Avec une meilleure maîtrise technique, moins de contraintes de temps et un budget plus décent, Alexandre Aja parvient à supplanter son prédécesseur en faisant jaillir l’horreur de son cinémascope. S’amusant à mimer son modèle durant sa première partie, Aja s’en émancipe dans la seconde, en envoyant son héros arpenter ce paysage désolé envahis de cratères afin d’affronter un véritable titan à armes égales. Le démocrate abandonne alors ses idéaux de fleur au fusil pour se complaire dans la sauvagerie. Cette lutte digne de David contre Goliath tend à s’inscrire dans la veine mythologique de Craven qui utilisait des noms de planètes pour caractériser son clan de chasseurs anthropophages.

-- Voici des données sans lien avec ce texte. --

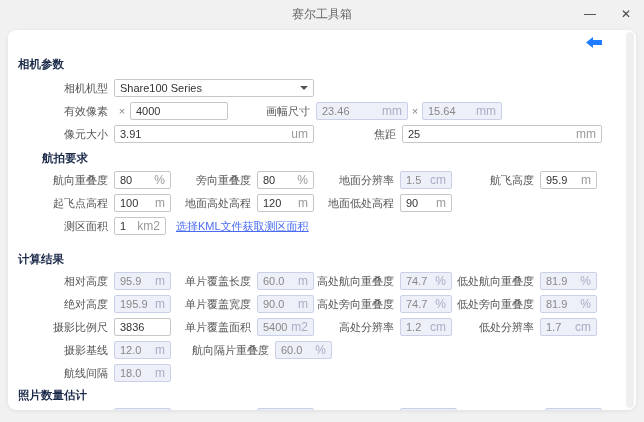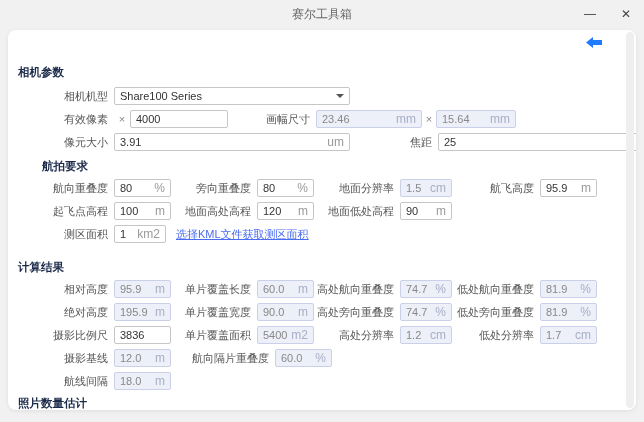--- a/index.html
+++ b/index.html
@@ -17,36 +17,36 @@
             color:#444; font-size:12px; cursor:default; }
   
   .card { position:absolute; left:8px; right:8px; top:30px; bottom:12px;
           background:#fff; border-radius:8px; box-shadow:0 1px 4px rgba(0,0,0,.08);
           padding:5px 4px 0 10px; overflow:hidden; }
   .scroll-track { position:absolute; top:2px; bottom:2px; right:2px; width:8px;
           background:#efefef; border-radius:4px; }
   .content { margin-right:14px; }
   .topbar { height:14px; display:flex; justify-content:flex-end; padding-right:16px; align-items:center; }
   .back-ic { width:16px; height:11px; }
-  .headrow { display:flex; justify-content:space-between; align-items:center; margin-top:16px; padding-right:16px; }
+  .headrow { display:flex; justify-content:space-between; align-items:center; margin-top:8px; padding-right:16px; }
   .sec-title { font-weight:bold; color:#1c2b4a; font-size:11.5px; }
   a.lnk { color:#4a6cf2; text-decoration:underline; font-size:11px; cursor:pointer; }
   
   .row { display:flex; align-items:center; margin-top:5px; }
   .lbl { text-align:right; color:#555; padding-right:6px; flex-shrink:0; white-space:nowrap; }
   .lbl-a{ width:96px; } .lbl-b{ width:86px; } .lbl-c{ width:86px; } .lbl-d{ width:88px; }
   .field { height:18px; border:1px solid #c6c6c6; border-radius:2px; background:#fff;
            display:flex; align-items:center; padding:0 5px; flex-shrink:0; }
   .field .val { flex:1; color:#333; white-space:nowrap; overflow:hidden; }
   .field .unit { color:#999; font-size:12px; margin-left:3px; flex-shrink:0; }
   .field.ro { background:#edf0f9; border-color:#c9d0e8; }
   .field.ro .val { color:#888; }
   .field.ro .unit { color:#a8aec6; }
   .f-sm{ width:52px; } .f-md{ width:57px; }
-  .wide-a{ width:236px;gap:12px; } .w86{width:86px;} .w98{width:98px;} .w92{width:106px;gap:20px;} .w94{width:80px;}
+  .wide-a{ width:200px;gap:12px; } .w86{width:86px;} .w98{width:98px;} .w92{width:92px;gap:20px;} .w94{width:80px;}
   .sep { width:16px; text-align:center; color:#888; flex-shrink:0; }
   .sep2 { width:14px; text-align:center; color:#888; flex-shrink:0; }
   .dropdown { justify-content:space-between; cursor:default; }
   .caret { width:0; height:0; border-left:4px solid transparent; border-right:4px solid transparent;
            border-top:4px solid #555; margin-left:6px; flex-shrink:0; }
   .sec-head { margin-top:8px;margin-left:24px; }
   .mt-lg { margin-top:17px; }
   .mt-md { margin-top:6px; }
   .kml { margin-left:10px; }
 </style>

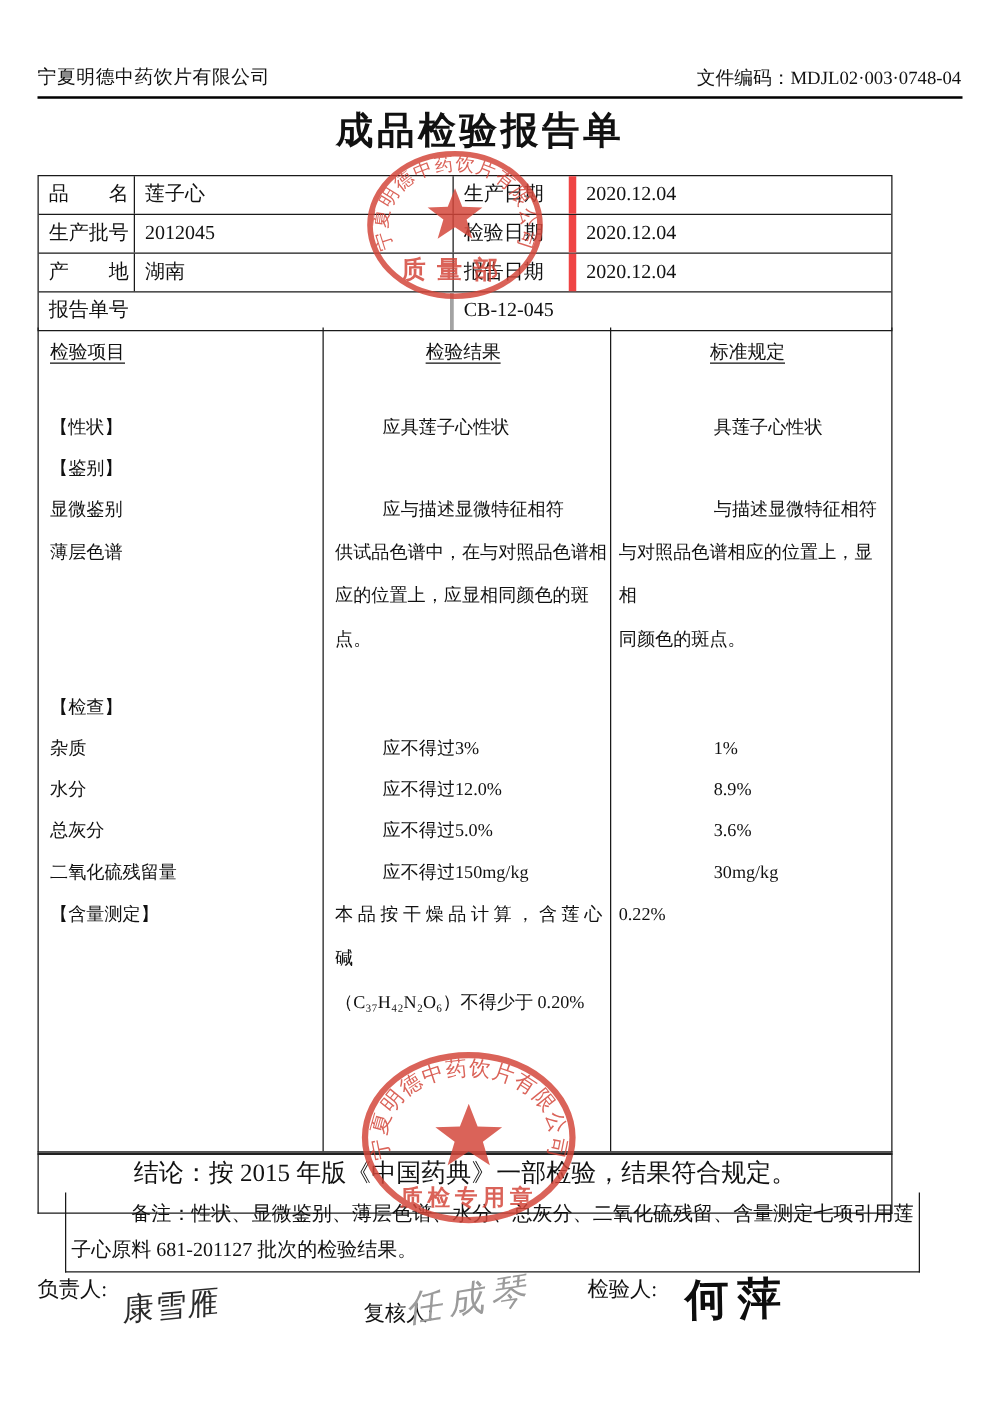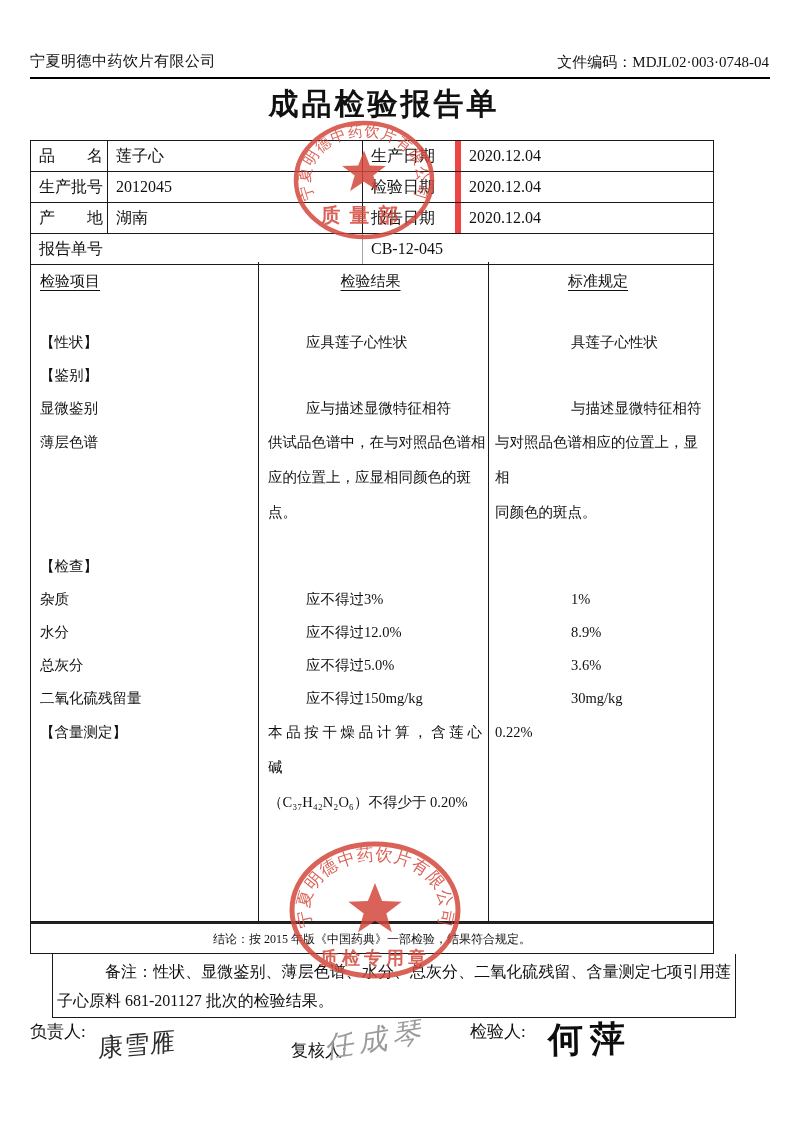--- a/index.html
+++ b/index.html
@@ -17,21 +17,21 @@
 
   
   .info-table{left:30px;top:140px;width:684px;border:1px solid #1a1a1a;box-sizing:border-box;}
   .irow{display:flex;height:30px;line-height:30px;border-top:1px solid #1a1a1a;font-size:16px;}
   .irow:first-child{border-top:none;}
   .icell{box-sizing:border-box;padding-left:8px;overflow:hidden;white-space:nowrap;}
   .i-l1{width:77px;border-right:1px solid #1a1a1a;}
   .i-v1{width:255px;border-right:1px solid #1a1a1a;}
   .i-l2{width:98px;border-right:6px solid #ef4444;}
   .i-v2{flex:1;}
-  .i-rl{width:332px;border-right:1px solid #a3a3a3;}
+  .i-rl{width:332px;border-right:3px solid #a3a3a3;}
   .i-rv{flex:1;}
 
   
   .main-table{left:30px;top:262px;width:684px;height:660px;border:1px solid #1a1a1a;
               border-top:none;box-sizing:border-box;font-size:14.5px;}
   .vline{position:absolute;top:0;bottom:0;width:1px;background:#1a1a1a;}
   .vl-1{left:227px;} .vl-2{left:457px;}
   .mt-header{display:flex;height:38px;align-items:center;font-size:15px;justify-content:flex-end;}
   .mh-c{box-sizing:border-box;}
   .mh-1{width:227px;padding-left:9px;}
@@ -42,23 +42,23 @@
   .tc{box-sizing:border-box;}
   .c1{width:227px;padding-left:9px;}
   .c2{width:230px;padding-left:10px;padding-right:2px;}
   .c3{flex:1;padding-left:7px;padding-right:2px;}
   .r-line{height:33px;line-height:33px;gap:38px;}
   .r-multi{line-height:35px;}
   .r-multi .tc{white-space:pre-line;}
   .sp-top{height:26px;} .sp-mid{height:20px;}
 
   
-  .concl-row{left:30px;top:922px;width:684px;height:32px;box-sizing:border-box;
+  .concl-row{left:30px;top:922px;width:684px;height:49px;box-sizing:border-box;
              border:1px solid #1a1a1a;border-top:2px solid #222;
-             text-align:center;line-height:30px;font-size:12px;}
+             text-align:center;line-height:30px;font-size:20px;}
   .remark-row{left:30px;top:954px;width:684px;height:64px;box-sizing:border-box;
               border:1px solid #1a1a1a;border-top:none;padding:3px 4px 0 4px;
               font-size:16px;line-height:29px;text-indent:48px;text-align:justify;margin-left:22px;}
 
   
   .sig-label{top:1020px;font-size:17px;}
   .sig-l1{left:30px;} .sig-l2{left:291px;margin-top:19px;} .sig-l3{left:470px;}
   .sig-name{font-family:"Liberation Serif","DejaVu Serif",serif;}
   .sig-1{left:98px;top:1028px;font-size:25px;color:#2b2b2b;letter-spacing:1px;
          transform:rotate(-5deg) skewX(-6deg);}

Si Craven suggérait davantage qu’il ne montrait, le français n’hésite pas à horrifier en se vautrant comme son principal interprète dans une glacière pleine de corps en décomposition. La dimension sonore tend à accentuer l’isolement des protagonistes dans ces grands espaces et à renforcer cette sensation omniprésente de danger. Lorsque la violence éclate, la caméra colle au plus près de l’action, ne cachant rien de la férocité à l’œuvre grâce à un montage aussi incisif que brutal (l’attaque de la caravane).
Mais c’est aussi grâce aux maquillages du studio KNB et à la modernité de ses effets visuels que le réalisateur français parvient à transcender la radicalité de son sujet et à restituer l’essence transgressive qui contaminait les drive-in de l’époque. Peu emballé par la violence excessive du long-métrage, Wes Craven soumettra alors le film aux projections-test, mais les spectateurs comme la presse seront unanimes. Alexandre Aja remportera son pari au nez et à la barbe de son producteur ne mesurant plus les attentes d’un public qui ne s’est visiblement pas assagi avec le temps.